Listed records:
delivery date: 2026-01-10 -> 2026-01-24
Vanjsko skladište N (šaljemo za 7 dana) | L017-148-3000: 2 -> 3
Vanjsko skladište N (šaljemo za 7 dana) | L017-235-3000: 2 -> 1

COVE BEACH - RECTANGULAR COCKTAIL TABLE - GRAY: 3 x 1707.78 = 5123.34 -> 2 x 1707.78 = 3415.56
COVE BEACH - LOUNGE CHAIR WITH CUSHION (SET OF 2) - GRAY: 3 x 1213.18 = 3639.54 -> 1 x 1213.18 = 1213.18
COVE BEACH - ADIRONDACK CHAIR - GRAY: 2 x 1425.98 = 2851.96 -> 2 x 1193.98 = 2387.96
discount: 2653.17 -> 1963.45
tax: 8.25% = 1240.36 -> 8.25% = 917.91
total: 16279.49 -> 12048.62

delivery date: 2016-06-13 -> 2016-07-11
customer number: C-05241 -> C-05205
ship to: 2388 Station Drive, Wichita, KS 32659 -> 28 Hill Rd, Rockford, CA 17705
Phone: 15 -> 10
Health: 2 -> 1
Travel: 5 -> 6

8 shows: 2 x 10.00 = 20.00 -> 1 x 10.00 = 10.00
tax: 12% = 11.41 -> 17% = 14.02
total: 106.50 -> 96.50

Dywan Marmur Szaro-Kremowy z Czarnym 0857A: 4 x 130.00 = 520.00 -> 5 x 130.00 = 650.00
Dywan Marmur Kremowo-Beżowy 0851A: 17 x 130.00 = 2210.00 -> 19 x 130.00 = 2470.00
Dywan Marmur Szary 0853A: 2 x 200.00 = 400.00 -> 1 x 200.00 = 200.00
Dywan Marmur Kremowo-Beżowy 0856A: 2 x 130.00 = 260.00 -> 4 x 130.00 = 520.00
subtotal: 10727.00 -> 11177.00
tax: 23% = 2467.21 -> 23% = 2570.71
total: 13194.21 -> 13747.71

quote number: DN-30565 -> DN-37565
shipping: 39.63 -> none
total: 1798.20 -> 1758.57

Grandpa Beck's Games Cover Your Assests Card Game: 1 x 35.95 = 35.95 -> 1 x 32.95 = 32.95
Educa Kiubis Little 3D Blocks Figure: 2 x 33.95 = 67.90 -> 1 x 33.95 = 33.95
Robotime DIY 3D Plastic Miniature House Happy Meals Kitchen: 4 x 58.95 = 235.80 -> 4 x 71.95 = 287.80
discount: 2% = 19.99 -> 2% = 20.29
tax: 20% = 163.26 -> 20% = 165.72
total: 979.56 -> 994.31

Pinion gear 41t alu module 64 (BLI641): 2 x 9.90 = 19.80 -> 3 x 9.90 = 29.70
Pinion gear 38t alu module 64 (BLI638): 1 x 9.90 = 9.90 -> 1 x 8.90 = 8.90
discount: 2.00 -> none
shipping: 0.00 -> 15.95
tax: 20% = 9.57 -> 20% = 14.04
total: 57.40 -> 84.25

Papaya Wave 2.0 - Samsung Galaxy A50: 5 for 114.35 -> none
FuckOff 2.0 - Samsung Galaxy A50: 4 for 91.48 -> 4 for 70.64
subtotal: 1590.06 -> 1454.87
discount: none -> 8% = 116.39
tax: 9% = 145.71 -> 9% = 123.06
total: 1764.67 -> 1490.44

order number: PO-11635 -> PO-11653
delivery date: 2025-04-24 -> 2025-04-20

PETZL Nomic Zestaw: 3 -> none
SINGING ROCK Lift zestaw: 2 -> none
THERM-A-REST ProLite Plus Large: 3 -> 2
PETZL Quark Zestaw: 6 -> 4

Problem: In the entries above, restate word for word the lines between the one holding "shipping: 39.63 -> none" and the one holding "Educa Kiubis Little", inclusive, and nothing besides.

Task answer:
shipping: 39.63 -> none
total: 1798.20 -> 1758.57

Grandpa Beck's Games Cover Your Assests Card Game: 1 x 35.95 = 35.95 -> 1 x 32.95 = 32.95
Educa Kiubis Little 3D Blocks Figure: 2 x 33.95 = 67.90 -> 1 x 33.95 = 33.95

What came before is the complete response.